§ PROMPT: Write out, word for word, every line from the one containing "[248,503,333,520] portfolios. ->" through the last line of the records below, both ends included.

(Beginning of DATA SUPPLIED)

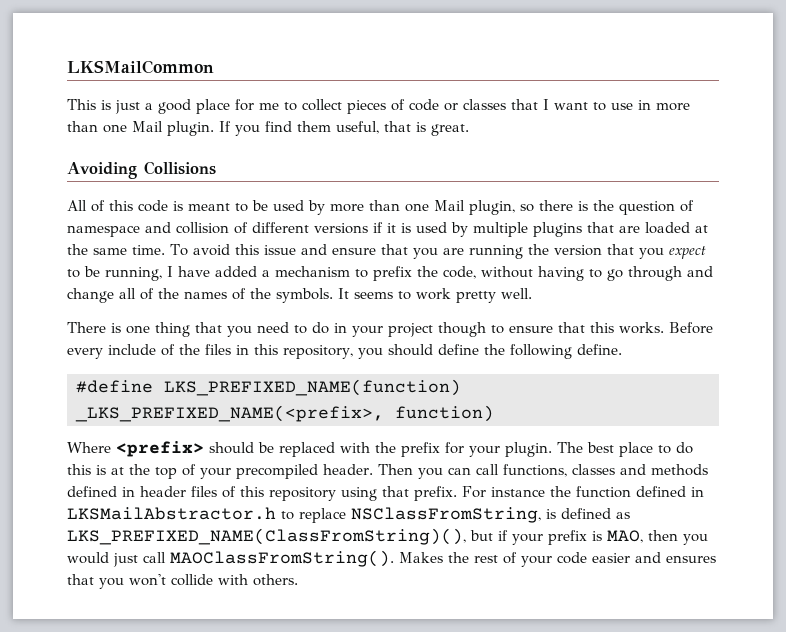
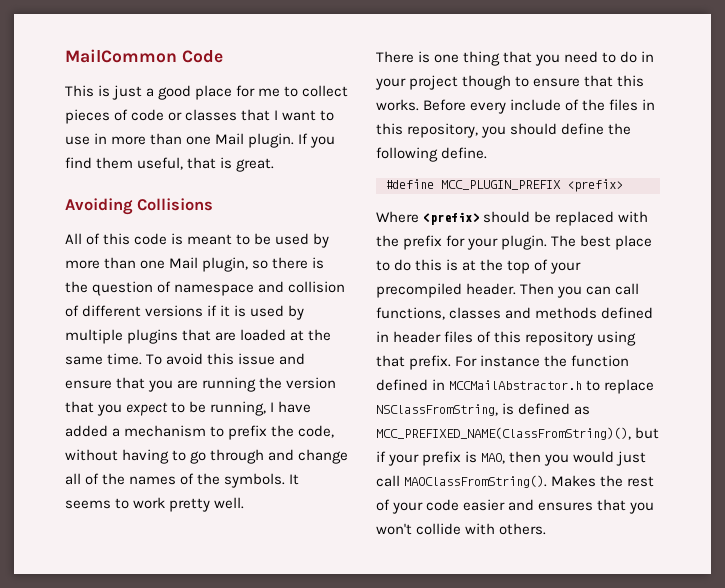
[67,60,214,74] LKSMailCommon -> [65,49,223,63] MailCommon Code
[164,379,461,396] [75,405,494,422] LKS_PREFIXED_NAME(function) _LKS_PREFIXED_NAME(<prefix>, function) -> [441,179,623,192] MCC_PLUGIN_PREFIX <prefix>
[67,507,276,520] LKSMailAbstractor.h -> [449,380,583,390] MCCMailAbstractor.h
[67,528,466,545] LKS_PREFIXED_NAME(ClassFromString)(), -> [376,427,631,440] MCC_PREFIXED_NAME(ClassFromString)(),

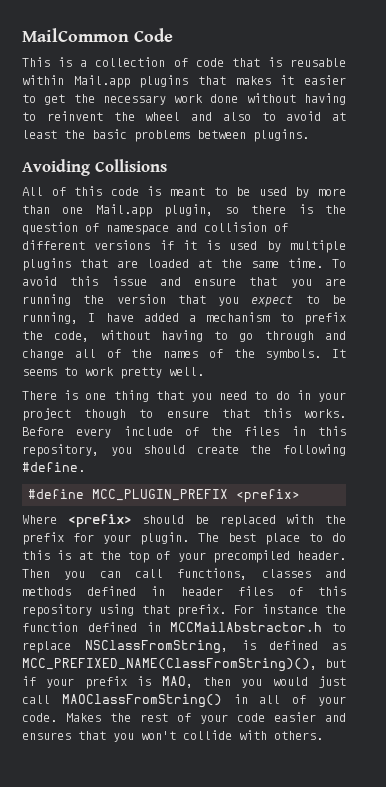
[112,85,349,100] [65,109,335,124] [65,133,336,148] [65,157,275,172] just a good place for me to collect pieces of code or classes that I want to use in more than one Mail plugin. If you find them useful, that is great. -> [80,57,346,67] [22,75,346,88] [22,93,346,105] [22,111,346,121] [22,129,309,142] a collection of code that is reusable within Mail.app plugins that makes it easier to get the necessary work done without having to reinvent the wheel and also to avoid at least the basic problems between plugins.
[169,257,199,269] Mail -> [95,204,152,217] Mail.app
[561,123,605,135] define -> [196,445,239,454] create
[441,147,488,159] define. -> [22,462,85,472] #define.
[404,475,548,488] MAOClassFromString(). -> [61,694,347,708] [22,713,57,722] MAOClassFromString() in all of your code.

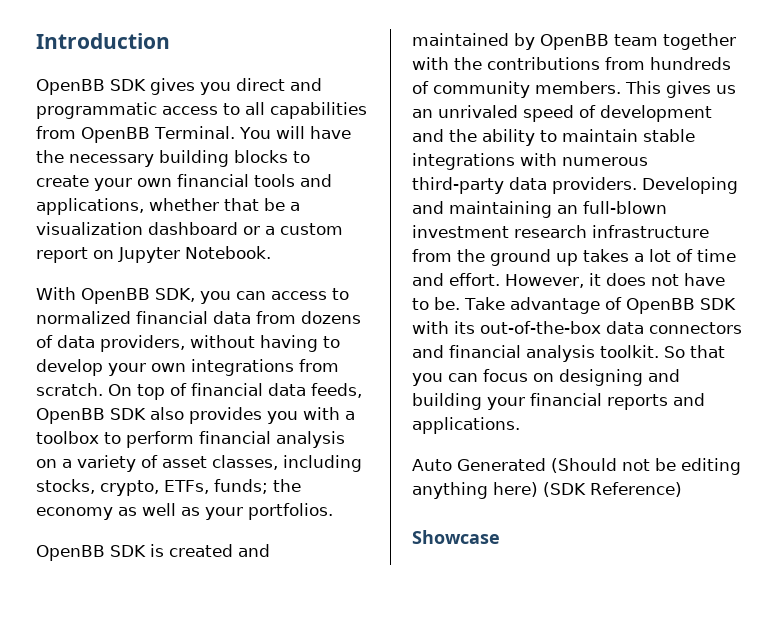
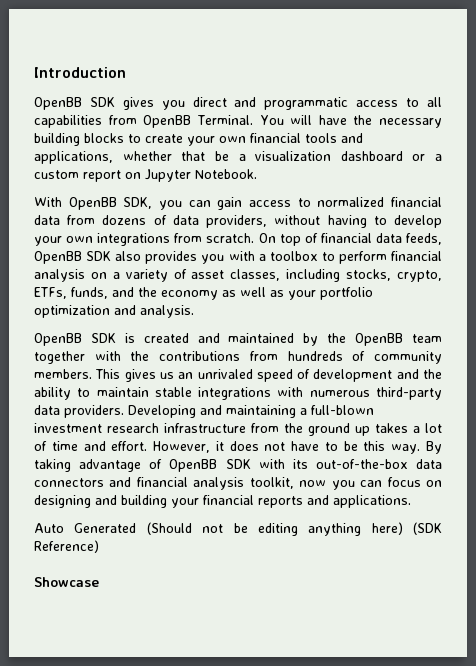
(266, 295) none -> [217,197,243,210] gain
[214,479,268,494] funds; -> [71,287,134,299] funds, and
[248,503,333,520] portfolios. -> [320,287,373,300] [34,305,194,318] portfolio optimization and analysis.
(535, 41) none -> [327,333,347,343] the
[557,205,578,214] an -> [300,408,307,415] a
[434,297,505,310] be. Take -> [343,441,443,454] [34,459,71,472] be this way. By taking
[600,345,725,358] toolkit. So that -> [249,477,327,489] toolkit, now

(End of DATA SUPPLIED)

§ ANSWER SPACE:
[248,503,333,520] portfolios. -> [320,287,373,300] [34,305,194,318] portfolio optimization and analysis.
(535, 41) none -> [327,333,347,343] the
[557,205,578,214] an -> [300,408,307,415] a
[434,297,505,310] be. Take -> [343,441,443,454] [34,459,71,472] be this way. By taking
[600,345,725,358] toolkit. So that -> [249,477,327,489] toolkit, now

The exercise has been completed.